L'événement en détail
Le gouvernement américain étudie une nouvelle proposition de politique connue sous le nom de « Comptes Trump », qui établirait un véhicule d'investissement à imposition différée pour chaque enfant né aux États-Unis entre 2025 et 2028. Selon le plan, chaque nouveau-né recevrait un investissement principal de 1 000 dollars. Un montant supplémentaire de 250 dollars pourrait être fourni pour certains enfants de moins de 10 ans.
Les fonds sont destinés à être investis dans des fonds indiciels boursiers américains diversifiés et à faible coût, tels que ceux qui suivent le S&P 500. Le capital et les intérêts accumulés deviendraient accessibles à l'enfant à l'âge de 18 ans. L'initiative a reçu le soutien du secteur privé, notamment un don de 6,25 milliards de dollars de Michael et Susan Dell pour aider à financer le programme.
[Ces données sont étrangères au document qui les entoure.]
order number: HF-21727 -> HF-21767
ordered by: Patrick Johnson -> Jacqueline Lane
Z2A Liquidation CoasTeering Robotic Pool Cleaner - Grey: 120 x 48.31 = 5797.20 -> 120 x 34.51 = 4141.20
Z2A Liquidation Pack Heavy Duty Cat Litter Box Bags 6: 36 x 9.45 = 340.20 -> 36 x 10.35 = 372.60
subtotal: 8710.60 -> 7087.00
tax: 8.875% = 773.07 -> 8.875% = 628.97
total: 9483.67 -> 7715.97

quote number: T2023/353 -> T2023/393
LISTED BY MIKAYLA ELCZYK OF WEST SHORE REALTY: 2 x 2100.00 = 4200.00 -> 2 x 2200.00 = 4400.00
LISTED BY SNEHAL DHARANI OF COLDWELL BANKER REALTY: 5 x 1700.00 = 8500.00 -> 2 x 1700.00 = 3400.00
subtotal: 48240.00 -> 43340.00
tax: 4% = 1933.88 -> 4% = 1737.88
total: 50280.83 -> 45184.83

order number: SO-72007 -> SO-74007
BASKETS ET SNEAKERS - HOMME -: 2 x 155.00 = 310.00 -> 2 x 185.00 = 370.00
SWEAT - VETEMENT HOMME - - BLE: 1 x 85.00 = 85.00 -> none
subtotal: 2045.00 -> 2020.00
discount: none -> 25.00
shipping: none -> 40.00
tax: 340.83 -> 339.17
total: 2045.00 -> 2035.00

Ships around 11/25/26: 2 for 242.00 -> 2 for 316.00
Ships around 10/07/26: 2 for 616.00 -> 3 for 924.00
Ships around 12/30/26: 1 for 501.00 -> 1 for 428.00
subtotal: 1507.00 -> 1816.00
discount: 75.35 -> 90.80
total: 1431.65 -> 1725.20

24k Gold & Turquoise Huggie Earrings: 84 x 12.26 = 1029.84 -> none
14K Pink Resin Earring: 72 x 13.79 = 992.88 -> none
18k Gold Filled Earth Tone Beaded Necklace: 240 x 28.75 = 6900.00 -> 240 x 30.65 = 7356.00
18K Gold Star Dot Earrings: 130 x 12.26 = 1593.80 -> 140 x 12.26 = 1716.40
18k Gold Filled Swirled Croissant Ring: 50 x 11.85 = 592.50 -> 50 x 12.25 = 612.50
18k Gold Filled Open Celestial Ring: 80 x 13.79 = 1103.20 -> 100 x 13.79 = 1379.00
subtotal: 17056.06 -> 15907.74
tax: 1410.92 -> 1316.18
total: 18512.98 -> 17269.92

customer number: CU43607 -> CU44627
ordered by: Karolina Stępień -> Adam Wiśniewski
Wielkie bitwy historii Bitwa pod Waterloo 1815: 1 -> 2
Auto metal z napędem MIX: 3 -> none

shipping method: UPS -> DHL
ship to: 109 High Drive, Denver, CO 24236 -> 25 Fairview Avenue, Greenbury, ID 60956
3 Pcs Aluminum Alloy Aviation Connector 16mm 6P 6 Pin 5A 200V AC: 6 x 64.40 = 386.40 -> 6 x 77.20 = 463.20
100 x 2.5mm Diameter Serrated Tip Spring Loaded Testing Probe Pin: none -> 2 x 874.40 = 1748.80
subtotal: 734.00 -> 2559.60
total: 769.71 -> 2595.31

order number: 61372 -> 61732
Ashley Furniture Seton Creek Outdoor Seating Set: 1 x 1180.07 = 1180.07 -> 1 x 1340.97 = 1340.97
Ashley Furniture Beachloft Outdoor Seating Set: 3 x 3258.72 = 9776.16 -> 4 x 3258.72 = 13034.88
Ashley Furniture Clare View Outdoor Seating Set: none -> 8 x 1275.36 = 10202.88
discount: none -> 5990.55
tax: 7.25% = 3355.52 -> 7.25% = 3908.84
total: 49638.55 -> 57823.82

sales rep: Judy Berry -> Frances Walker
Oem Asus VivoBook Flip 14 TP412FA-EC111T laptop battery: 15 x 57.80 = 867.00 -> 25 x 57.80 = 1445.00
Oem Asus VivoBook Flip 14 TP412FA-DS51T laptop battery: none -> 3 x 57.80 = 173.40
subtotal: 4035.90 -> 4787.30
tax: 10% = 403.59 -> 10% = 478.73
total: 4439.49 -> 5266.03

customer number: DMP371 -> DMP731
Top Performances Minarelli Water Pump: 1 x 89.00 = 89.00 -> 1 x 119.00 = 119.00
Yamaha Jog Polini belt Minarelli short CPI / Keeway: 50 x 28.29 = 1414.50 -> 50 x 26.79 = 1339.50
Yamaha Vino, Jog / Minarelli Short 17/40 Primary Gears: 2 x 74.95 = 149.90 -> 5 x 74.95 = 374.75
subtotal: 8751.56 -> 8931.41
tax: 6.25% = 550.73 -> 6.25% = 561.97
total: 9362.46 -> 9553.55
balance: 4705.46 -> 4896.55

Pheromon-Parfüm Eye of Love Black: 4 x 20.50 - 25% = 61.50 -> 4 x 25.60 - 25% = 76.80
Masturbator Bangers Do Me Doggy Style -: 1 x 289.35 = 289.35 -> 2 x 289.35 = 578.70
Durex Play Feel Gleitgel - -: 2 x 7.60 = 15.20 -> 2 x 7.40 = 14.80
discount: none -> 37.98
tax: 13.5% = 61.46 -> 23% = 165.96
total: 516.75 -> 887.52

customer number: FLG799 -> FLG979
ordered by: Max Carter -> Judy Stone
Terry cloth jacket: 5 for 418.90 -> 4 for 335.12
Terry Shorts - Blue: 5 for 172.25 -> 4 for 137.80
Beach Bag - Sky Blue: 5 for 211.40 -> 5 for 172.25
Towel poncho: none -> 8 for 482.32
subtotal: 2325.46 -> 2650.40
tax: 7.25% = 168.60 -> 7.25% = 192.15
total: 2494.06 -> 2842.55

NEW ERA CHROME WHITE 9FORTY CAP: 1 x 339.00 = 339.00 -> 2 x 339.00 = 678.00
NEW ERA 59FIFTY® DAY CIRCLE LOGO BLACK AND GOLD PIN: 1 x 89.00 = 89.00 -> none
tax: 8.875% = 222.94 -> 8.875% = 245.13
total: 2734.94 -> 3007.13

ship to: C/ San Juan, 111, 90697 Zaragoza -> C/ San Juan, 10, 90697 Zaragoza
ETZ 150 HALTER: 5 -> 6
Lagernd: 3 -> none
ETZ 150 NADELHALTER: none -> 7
Implications pour le marché
Bien que l'impact direct sur le marché de l'amorçage initial soit limité, l'effet principal de cette politique est éducatif et à long terme. Elle est conçue pour introduire une génération de jeunes Américains aux marchés boursiers et au principe des intérêts composés. Un investissement hypothétique de 1 000 dollars dans un fonds indiciel S&P 500 il y a 18 ans vaudrait environ 4 000 dollars aujourd'hui, ce qui représente un gain de 200 % avant impôts.
Ce programme créerait un afflux de capitaux constant, bien que modeste, dans des produits d'investissement passifs tels que les fonds négociés en bourse (ETF) et les fonds indiciels. L'investissement obligatoire dans des fonds boursiers américains diversifiés promeut implicitement une stratégie d'investissement passive à long terme axée sur l'économie américaine dans son ensemble.
Les experts financiers et les analystes politiques sont divisés sur la proposition. Les partisans soulignent les avantages à long terme de l'investissement précoce. Une analyse de CNN note que le pouvoir des intérêts composés permet même à de petites sommes initiales de croître considérablement au fil du temps, favorisant ainsi la littératie financière dès le plus jeune âge.
Cependant, de nombreux experts expriment leur scepticisme. Les critiques, cités dans un éditorial du Chicago Tribune, affirment que le programme ne répond pas aux pressions financières immédiates liées à l'éducation d'un enfant, telles que les frais de garde d'enfants et de santé. En outre, des recherches sur des politiques similaires dans d'autres pays suggèrent que de telles incitations financières sont peu susceptibles de stimuler de manière significative la baisse des taux de natalité. Certains analystes contextualisent également la proposition dans un modèle plus large d'interventions économiques gouvernementales, telles que le programme d'aide de 12 milliards de dollars pour les agriculteurs touchés par les droits de douane commerciaux, qui ont été décrits comme des solutions « pansement » à court terme.
« Les 'Comptes Trump' donnent un coup de pouce aux bébés — mais ne font rien pour aider les parents avec les coûts d'aujourd'hui », a déclaré un éditorial du Chicago Tribune.
Contexte plus large
Cette initiative reflète un thème plus vaste de l'administration actuelle : l'intervention directe du gouvernement dans l'économie et une volonté de remettre en question les politiques établies. Ce modèle comprend la prise de participations dans des entreprises comme U.S. Steel et Intel et l'octroi d'une aide substantielle à des secteurs spécifiques comme l'agriculture. Ces actions signalent un abandon des principes traditionnels du libre marché au profit d'un modèle d'influence gouvernementale accrue.
La proposition s'inscrit également dans un récit politique d'autonomisation personnelle et de scepticisme à l'égard des institutions établies. En promouvant des comptes d'investissement individuels plutôt que d'autres formes de soutien social, l'administration s'aligne sur un message d'autonomie financière. Cette approche est cohérente avec d'autres changements de politique, tels que l'examen controversé des calendriers de vaccination infantile, qui mettent l'accent sur le choix personnel et remettent en question les directives fédérales établies de longue date.